The news comes shortly after President Trump delivered pardons to individuals in the crypto industry, including Silk Road founder Ross Ulbricht and more recently the leaders of cryptocurrency exchange BitMEX. The founders of that exchange were sentenced to prison for failing to maintain anti-money laundering and identity verification systems. The Justice Department under former President Biden said BitMEX was essentially functioning as a “money laundering platform,” allowing illicit funds to flow without conducting proper diligence.

But now, exchanges like BitMEX will be empowered to conduct schemes without accountability, and criminal operations like North Korea’s infamous hacking teams will be able to launder illicit funds with greater ease. The Justice Department says it will still prosecute people in the crypto industry who defraud investors, though President Trump’s pardoning of Nikola founder Trevor Milton and commutation of Ozy’s Carlos Watson—both of whom blatantly defrauded investors—does not lend that assertion much faith.

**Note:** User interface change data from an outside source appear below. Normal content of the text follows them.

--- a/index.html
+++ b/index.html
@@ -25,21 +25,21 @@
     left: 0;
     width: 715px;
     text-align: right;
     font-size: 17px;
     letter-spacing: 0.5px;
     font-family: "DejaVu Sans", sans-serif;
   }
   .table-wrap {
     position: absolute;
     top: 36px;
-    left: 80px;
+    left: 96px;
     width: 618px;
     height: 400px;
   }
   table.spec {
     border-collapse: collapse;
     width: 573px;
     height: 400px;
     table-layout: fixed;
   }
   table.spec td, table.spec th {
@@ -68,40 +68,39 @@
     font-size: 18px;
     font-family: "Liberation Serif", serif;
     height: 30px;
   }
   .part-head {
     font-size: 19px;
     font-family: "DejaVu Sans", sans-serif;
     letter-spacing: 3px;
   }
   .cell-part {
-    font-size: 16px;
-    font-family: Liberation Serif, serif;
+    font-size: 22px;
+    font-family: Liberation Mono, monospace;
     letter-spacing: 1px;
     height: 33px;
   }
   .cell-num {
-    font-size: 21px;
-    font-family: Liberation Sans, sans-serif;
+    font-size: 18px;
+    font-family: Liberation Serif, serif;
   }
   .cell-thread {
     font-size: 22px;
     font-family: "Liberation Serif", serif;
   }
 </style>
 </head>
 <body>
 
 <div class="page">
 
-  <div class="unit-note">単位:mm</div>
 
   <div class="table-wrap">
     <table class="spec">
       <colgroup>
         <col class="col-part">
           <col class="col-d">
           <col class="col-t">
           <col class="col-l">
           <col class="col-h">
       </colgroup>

According to the Washington Post, Deputy Attorney General Todd Blanche also advised prosecutors that the department would disband its National Cryptocurrency Enforcement Team, which was created in 2022 to “address the challenge posed by the criminal misuse of cryptocurrencies and digital assets.” Cryptocurrencies are a popular new vector for fraud as money can be sent through exchanges with lax scrutiny of clients, whereas in the traditional banking world, any transaction over even $10,000 is scrutinized and banks are careful to investigate the origins of funds. Industry insiders argue that physical cash is a popular method for conducting fraud.

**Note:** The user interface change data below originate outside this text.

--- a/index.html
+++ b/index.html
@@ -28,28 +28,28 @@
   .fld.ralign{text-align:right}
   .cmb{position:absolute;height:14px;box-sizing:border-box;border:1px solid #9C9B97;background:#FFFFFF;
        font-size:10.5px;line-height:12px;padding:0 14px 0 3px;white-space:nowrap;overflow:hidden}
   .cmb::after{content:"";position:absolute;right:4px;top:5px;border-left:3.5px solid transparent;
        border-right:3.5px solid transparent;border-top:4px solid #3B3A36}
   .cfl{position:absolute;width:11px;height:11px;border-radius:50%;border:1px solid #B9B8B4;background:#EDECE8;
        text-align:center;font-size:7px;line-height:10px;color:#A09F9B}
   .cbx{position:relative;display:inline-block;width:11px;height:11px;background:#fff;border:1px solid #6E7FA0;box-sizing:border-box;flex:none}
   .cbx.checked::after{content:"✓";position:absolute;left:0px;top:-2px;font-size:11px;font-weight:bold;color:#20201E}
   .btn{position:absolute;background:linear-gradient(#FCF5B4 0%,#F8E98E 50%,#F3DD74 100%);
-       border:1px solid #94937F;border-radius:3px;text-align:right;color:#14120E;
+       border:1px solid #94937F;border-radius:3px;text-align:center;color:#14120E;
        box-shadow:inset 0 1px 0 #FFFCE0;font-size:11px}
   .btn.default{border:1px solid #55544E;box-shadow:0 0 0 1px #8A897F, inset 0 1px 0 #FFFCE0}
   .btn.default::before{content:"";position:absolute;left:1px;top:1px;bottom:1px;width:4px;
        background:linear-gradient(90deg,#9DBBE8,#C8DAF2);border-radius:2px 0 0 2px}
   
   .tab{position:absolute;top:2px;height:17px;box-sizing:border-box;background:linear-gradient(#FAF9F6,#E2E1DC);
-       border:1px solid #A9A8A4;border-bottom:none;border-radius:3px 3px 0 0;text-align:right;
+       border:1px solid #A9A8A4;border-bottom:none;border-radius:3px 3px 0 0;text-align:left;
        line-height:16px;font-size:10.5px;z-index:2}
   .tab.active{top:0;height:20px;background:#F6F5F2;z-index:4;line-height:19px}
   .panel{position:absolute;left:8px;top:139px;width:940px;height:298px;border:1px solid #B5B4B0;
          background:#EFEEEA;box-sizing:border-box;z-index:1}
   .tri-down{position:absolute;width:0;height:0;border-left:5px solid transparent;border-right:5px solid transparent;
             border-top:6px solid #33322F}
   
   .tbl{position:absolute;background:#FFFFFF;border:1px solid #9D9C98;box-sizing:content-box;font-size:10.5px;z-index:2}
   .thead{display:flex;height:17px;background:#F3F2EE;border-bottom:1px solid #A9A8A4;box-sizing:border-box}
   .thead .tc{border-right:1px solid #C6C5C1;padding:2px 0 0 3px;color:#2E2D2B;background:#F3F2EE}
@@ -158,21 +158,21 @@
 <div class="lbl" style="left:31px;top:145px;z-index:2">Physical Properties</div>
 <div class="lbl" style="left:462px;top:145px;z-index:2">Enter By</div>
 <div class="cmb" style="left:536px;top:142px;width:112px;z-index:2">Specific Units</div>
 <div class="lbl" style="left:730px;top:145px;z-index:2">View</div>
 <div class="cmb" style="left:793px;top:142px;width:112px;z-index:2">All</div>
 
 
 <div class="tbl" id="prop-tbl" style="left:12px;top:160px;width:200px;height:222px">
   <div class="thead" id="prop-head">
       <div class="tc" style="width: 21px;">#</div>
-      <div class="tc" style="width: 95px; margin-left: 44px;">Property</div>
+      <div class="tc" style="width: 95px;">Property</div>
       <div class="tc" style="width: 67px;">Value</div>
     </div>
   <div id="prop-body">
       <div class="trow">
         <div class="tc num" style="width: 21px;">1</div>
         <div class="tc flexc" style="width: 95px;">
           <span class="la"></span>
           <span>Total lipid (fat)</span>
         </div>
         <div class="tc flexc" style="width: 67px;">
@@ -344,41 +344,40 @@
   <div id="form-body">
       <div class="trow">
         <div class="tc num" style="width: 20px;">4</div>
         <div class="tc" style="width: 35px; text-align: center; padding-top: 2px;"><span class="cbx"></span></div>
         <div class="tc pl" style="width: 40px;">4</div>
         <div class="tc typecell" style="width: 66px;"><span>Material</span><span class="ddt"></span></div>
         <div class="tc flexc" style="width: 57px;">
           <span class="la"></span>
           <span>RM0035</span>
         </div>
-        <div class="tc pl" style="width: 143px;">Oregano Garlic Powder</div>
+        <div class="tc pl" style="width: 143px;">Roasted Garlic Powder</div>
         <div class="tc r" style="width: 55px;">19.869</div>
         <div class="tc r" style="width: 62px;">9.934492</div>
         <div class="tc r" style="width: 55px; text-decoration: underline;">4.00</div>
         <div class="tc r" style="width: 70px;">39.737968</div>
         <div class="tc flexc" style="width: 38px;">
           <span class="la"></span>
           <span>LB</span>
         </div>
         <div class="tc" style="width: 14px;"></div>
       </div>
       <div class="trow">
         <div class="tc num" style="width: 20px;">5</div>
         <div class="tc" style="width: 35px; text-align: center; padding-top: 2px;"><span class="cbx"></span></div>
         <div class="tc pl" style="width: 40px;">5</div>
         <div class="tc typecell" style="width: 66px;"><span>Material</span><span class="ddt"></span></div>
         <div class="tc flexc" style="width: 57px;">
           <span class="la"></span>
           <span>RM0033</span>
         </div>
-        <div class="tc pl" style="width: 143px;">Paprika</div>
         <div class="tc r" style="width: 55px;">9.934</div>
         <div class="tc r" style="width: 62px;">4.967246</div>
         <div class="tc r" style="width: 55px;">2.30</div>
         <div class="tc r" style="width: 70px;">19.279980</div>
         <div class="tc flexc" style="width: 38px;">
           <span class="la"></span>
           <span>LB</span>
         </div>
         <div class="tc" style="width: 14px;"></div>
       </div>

Trump himself is closely tied to the cryptocurrency industry, having minted his own memecoin before the inauguration and, along with his children, founded the crypto venture World Liberty Financial in 2024. The administration announced in March plans to create a “strategic reserve” of cryptocurrency using coins seized in criminal prosecutions, a plan which ostensibly legitimizes the industry, but also received criticism because cryptocurrencies are highly volatile. Selling seized Bitcoins and other cryptocurrencies could net money immediately, whereas the price of cryptocurrencies in the reserve could fall.

Trump’s family has also stockpiled cryptocurrencies ahead of formal announcements by the president on loosening regulation of cryptocurrencies. Eric Trump has insisted that the family does not communicate with the White House regarding its crypto ventures, though it does not really need to—it is evident to anyone how investments made in the cryptocurrency industry by the family stand to gain.

President Trump is going to loosen regulations on the industry, which has not produced anything economically productive and still largely remains a form of gambling and relentless optimism that the price will continue to go up. Even Sam Bankman-Fried conceded in a recent jailhouse interview that cryptocurrencies are still complicated and not useful to everyday individuals. They are great for fraud, though, and the Justice Department’s new mandate will make them even more so. Lax policing should also help prices rise as companies like Coinbase and Robinhood have less standing in the way of offering new products.

The crypto industry has failed to produce anything useful, and spent hundreds of millions in order to elect a president that would keep the price going up. Now they will not go to prison either. It was clearly a good bet.